DATA TO PROCESS |
------------------------------------------------------------------------

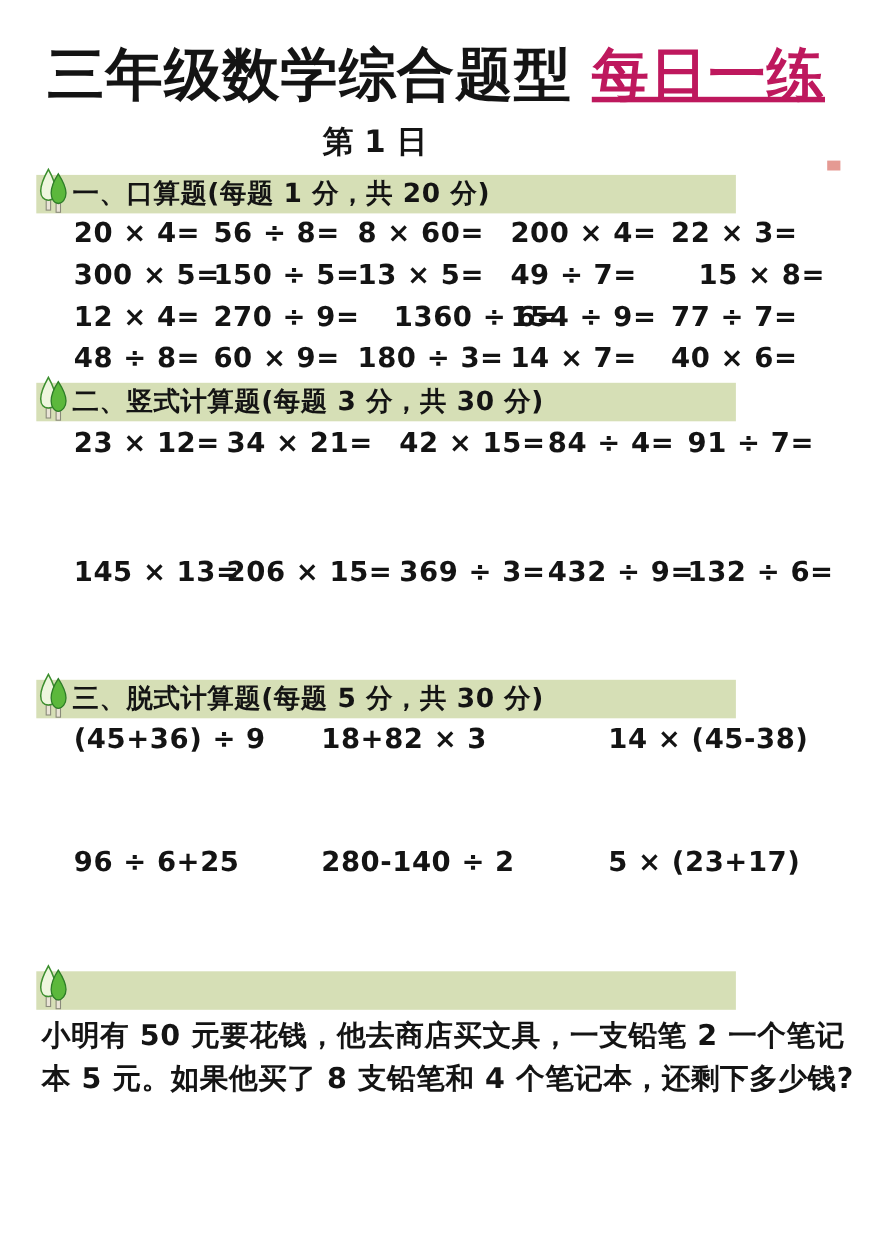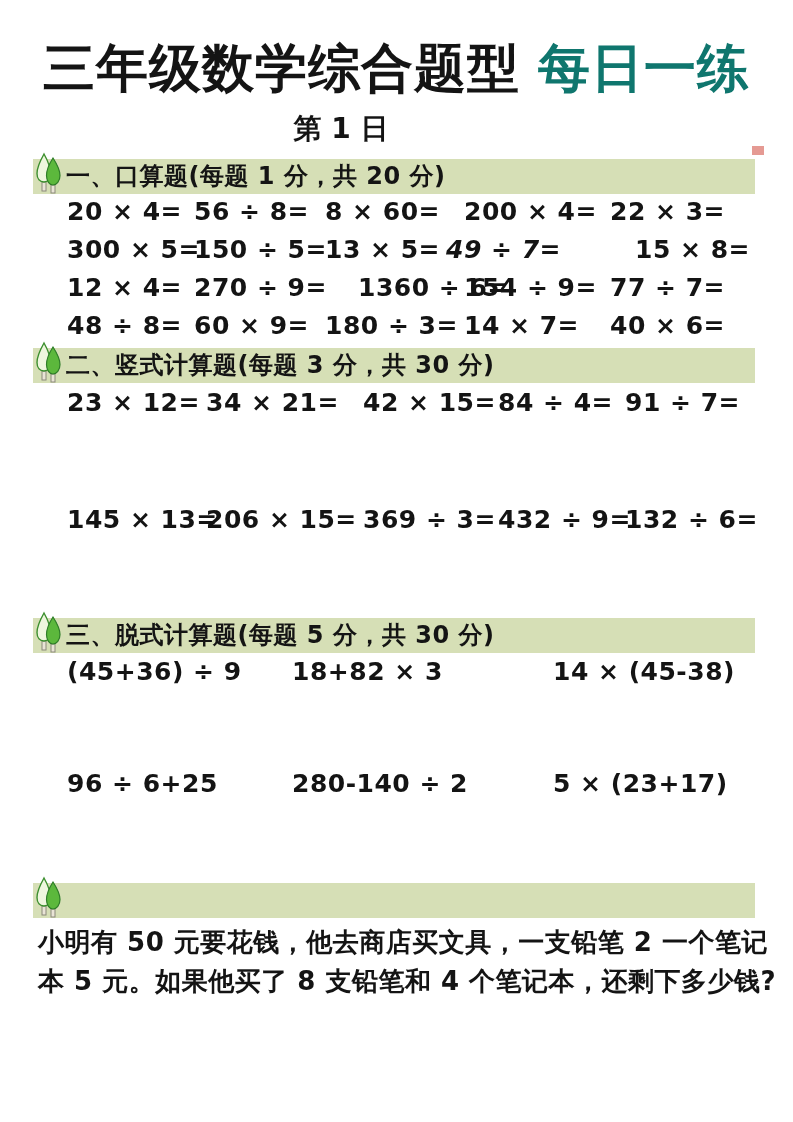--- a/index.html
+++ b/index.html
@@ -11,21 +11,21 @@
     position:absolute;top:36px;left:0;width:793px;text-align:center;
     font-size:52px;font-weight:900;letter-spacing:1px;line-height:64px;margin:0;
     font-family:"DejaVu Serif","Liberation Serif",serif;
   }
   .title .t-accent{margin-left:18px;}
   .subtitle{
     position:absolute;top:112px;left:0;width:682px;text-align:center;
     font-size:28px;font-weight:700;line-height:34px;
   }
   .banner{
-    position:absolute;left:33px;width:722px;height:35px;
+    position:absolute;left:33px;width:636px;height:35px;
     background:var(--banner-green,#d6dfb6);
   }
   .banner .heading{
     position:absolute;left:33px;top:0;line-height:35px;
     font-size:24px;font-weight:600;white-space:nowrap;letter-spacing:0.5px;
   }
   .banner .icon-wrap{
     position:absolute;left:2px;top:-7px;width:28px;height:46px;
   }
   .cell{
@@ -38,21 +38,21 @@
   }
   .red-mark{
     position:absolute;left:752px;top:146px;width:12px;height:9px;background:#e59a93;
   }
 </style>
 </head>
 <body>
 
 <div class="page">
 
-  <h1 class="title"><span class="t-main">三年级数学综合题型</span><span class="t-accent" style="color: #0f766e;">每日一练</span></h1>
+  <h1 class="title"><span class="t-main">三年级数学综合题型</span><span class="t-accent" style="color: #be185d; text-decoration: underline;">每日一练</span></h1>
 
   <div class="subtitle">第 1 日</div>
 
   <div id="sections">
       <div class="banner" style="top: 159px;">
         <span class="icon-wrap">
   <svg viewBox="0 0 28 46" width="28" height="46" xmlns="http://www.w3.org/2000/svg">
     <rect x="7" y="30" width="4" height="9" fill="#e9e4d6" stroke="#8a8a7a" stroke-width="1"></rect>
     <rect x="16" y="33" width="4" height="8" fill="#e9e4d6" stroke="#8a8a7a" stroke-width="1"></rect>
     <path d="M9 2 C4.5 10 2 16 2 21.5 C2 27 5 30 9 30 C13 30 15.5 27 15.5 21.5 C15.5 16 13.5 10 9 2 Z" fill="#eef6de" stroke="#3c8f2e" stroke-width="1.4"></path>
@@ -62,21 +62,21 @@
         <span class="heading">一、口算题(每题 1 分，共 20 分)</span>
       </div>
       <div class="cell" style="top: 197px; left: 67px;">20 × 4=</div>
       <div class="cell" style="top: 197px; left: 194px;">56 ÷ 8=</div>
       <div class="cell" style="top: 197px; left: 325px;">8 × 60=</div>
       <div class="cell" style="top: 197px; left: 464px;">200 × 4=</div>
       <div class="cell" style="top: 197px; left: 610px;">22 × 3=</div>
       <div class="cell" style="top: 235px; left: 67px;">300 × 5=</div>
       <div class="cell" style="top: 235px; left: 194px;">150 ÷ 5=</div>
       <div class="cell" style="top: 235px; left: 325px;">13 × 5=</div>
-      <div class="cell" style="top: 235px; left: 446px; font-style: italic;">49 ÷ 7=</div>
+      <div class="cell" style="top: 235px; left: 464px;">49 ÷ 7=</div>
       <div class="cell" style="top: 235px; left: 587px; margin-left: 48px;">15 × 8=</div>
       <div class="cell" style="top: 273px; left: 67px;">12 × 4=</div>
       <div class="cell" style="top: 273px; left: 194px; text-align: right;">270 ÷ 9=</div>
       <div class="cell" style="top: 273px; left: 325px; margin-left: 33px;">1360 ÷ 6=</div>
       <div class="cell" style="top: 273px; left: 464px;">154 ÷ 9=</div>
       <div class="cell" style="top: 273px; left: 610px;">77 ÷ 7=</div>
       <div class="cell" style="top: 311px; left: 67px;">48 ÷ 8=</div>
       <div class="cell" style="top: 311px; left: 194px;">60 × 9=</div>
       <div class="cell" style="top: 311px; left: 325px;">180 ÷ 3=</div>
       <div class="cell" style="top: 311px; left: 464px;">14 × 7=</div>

------------------------------------------------------------------------

WHAT YOU NEED TO DO | Leaving out the pictures, print every record exactly as written.

ANSWER BELOW |
--- a/index.html
+++ b/index.html
@@ -11,21 +11,21 @@
     position:absolute;top:36px;left:0;width:793px;text-align:center;
     font-size:52px;font-weight:900;letter-spacing:1px;line-height:64px;margin:0;
     font-family:"DejaVu Serif","Liberation Serif",serif;
   }
   .title .t-accent{margin-left:18px;}
   .subtitle{
     position:absolute;top:112px;left:0;width:682px;text-align:center;
     font-size:28px;font-weight:700;line-height:34px;
   }
   .banner{
-    position:absolute;left:33px;width:722px;height:35px;
+    position:absolute;left:33px;width:636px;height:35px;
     background:var(--banner-green,#d6dfb6);
   }
   .banner .heading{
     position:absolute;left:33px;top:0;line-height:35px;
     font-size:24px;font-weight:600;white-space:nowrap;letter-spacing:0.5px;
   }
   .banner .icon-wrap{
     position:absolute;left:2px;top:-7px;width:28px;height:46px;
   }
   .cell{
@@ -38,21 +38,21 @@
   }
   .red-mark{
     position:absolute;left:752px;top:146px;width:12px;height:9px;background:#e59a93;
   }
 </style>
 </head>
 <body>
 
 <div class="page">
 
-  <h1 class="title"><span class="t-main">三年级数学综合题型</span><span class="t-accent" style="color: #0f766e;">每日一练</span></h1>
+  <h1 class="title"><span class="t-main">三年级数学综合题型</span><span class="t-accent" style="color: #be185d; text-decoration: underline;">每日一练</span></h1>
 
   <div class="subtitle">第 1 日</div>
 
   <div id="sections">
       <div class="banner" style="top: 159px;">
         <span class="icon-wrap">
   <svg viewBox="0 0 28 46" width="28" height="46" xmlns="http://www.w3.org/2000/svg">
     <rect x="7" y="30" width="4" height="9" fill="#e9e4d6" stroke="#8a8a7a" stroke-width="1"></rect>
     <rect x="16" y="33" width="4" height="8" fill="#e9e4d6" stroke="#8a8a7a" stroke-width="1"></rect>
     <path d="M9 2 C4.5 10 2 16 2 21.5 C2 27 5 30 9 30 C13 30 15.5 27 15.5 21.5 C15.5 16 13.5 10 9 2 Z" fill="#eef6de" stroke="#3c8f2e" stroke-width="1.4"></path>
@@ -62,21 +62,21 @@
         <span class="heading">一、口算题(每题 1 分，共 20 分)</span>
       </div>
       <div class="cell" style="top: 197px; left: 67px;">20 × 4=</div>
       <div class="cell" style="top: 197px; left: 194px;">56 ÷ 8=</div>
       <div class="cell" style="top: 197px; left: 325px;">8 × 60=</div>
       <div class="cell" style="top: 197px; left: 464px;">200 × 4=</div>
       <div class="cell" style="top: 197px; left: 610px;">22 × 3=</div>
       <div class="cell" style="top: 235px; left: 67px;">300 × 5=</div>
       <div class="cell" style="top: 235px; left: 194px;">150 ÷ 5=</div>
       <div class="cell" style="top: 235px; left: 325px;">13 × 5=</div>
-      <div class="cell" style="top: 235px; left: 446px; font-style: italic;">49 ÷ 7=</div>
+      <div class="cell" style="top: 235px; left: 464px;">49 ÷ 7=</div>
       <div class="cell" style="top: 235px; left: 587px; margin-left: 48px;">15 × 8=</div>
       <div class="cell" style="top: 273px; left: 67px;">12 × 4=</div>
       <div class="cell" style="top: 273px; left: 194px; text-align: right;">270 ÷ 9=</div>
       <div class="cell" style="top: 273px; left: 325px; margin-left: 33px;">1360 ÷ 6=</div>
       <div class="cell" style="top: 273px; left: 464px;">154 ÷ 9=</div>
       <div class="cell" style="top: 273px; left: 610px;">77 ÷ 7=</div>
       <div class="cell" style="top: 311px; left: 67px;">48 ÷ 8=</div>
       <div class="cell" style="top: 311px; left: 194px;">60 × 9=</div>
       <div class="cell" style="top: 311px; left: 325px;">180 ÷ 3=</div>
       <div class="cell" style="top: 311px; left: 464px;">14 × 7=</div>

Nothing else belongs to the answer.